### Task instructions
When the line containing "- The model" is found in the data below, copy it and each line after it through the line containing "A bi-directional convoluted", exactly and with no others.

(Change listing data)
• • • • • • •
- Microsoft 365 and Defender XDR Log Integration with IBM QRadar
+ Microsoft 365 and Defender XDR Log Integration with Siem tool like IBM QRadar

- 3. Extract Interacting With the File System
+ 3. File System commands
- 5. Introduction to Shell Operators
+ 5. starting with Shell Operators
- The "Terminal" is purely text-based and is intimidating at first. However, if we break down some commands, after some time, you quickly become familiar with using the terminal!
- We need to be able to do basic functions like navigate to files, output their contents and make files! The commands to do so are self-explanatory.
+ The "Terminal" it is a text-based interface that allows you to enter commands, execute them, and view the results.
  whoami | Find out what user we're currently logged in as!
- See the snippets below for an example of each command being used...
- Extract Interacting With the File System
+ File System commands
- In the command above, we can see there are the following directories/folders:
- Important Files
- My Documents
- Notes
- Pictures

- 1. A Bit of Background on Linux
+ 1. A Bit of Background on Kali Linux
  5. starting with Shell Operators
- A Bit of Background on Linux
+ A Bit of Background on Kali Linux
• • • • • • •
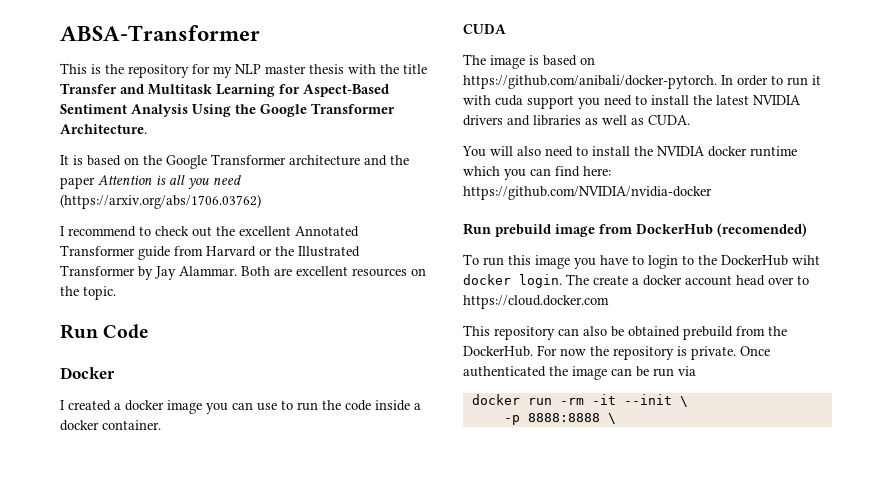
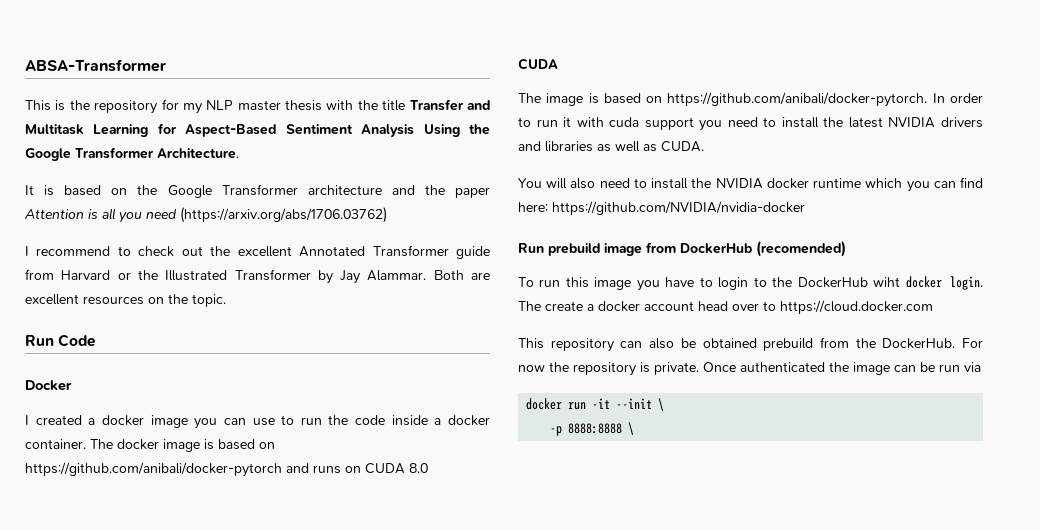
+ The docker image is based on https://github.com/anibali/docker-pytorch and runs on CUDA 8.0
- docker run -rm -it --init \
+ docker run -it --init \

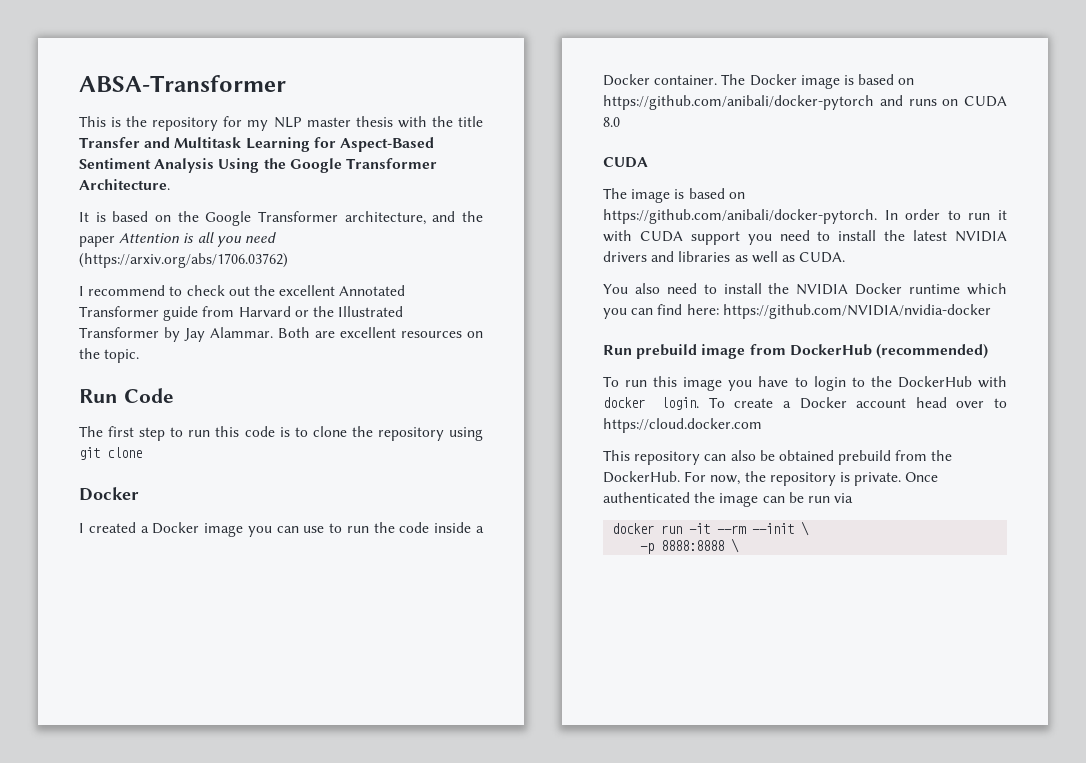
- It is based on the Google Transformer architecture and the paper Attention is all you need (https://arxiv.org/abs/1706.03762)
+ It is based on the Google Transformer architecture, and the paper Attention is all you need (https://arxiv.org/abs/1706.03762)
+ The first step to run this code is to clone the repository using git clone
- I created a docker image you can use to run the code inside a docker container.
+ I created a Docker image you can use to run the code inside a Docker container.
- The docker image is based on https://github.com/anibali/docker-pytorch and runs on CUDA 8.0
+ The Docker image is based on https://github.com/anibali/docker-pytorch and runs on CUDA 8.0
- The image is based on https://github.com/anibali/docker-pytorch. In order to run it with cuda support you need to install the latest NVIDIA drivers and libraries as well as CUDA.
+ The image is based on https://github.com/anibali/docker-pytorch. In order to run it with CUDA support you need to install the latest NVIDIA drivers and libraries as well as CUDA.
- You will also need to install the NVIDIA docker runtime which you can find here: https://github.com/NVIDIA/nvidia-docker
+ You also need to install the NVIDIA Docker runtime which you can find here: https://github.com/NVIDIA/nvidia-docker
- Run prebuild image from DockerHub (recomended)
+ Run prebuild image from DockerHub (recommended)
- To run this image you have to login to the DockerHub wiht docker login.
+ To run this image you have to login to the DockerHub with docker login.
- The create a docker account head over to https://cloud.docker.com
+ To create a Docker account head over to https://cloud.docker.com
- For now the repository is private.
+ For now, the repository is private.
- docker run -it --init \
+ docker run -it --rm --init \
• • • • • • •
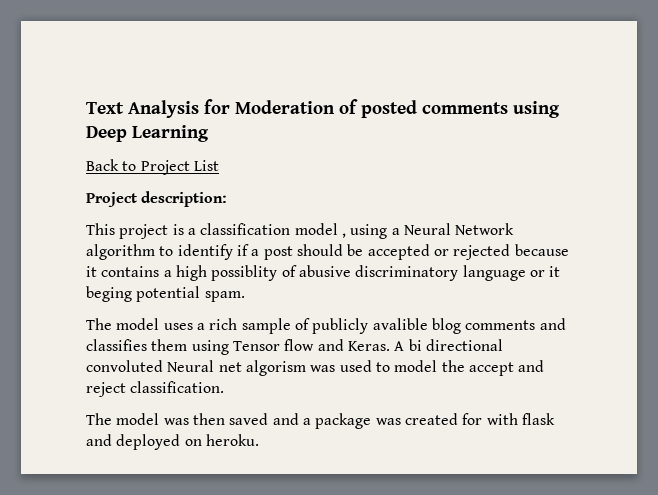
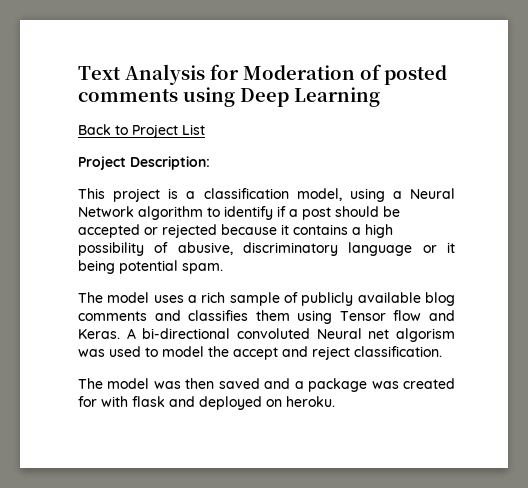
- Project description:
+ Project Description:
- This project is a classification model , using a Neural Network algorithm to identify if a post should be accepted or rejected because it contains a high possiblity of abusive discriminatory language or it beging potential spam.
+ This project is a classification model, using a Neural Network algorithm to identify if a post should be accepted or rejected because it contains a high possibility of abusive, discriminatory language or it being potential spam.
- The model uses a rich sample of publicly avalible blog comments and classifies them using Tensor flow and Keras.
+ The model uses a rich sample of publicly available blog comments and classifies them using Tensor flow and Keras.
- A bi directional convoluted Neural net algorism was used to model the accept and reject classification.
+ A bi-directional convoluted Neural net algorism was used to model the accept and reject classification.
• • • • • • •
### Exercise solution
- The model uses a rich sample of publicly avalible blog comments and classifies them using Tensor flow and Keras.
+ The model uses a rich sample of publicly available blog comments and classifies them using Tensor flow and Keras.
- A bi directional convoluted Neural net algorism was used to model the accept and reject classification.
+ A bi-directional convoluted Neural net algorism was used to model the accept and reject classification.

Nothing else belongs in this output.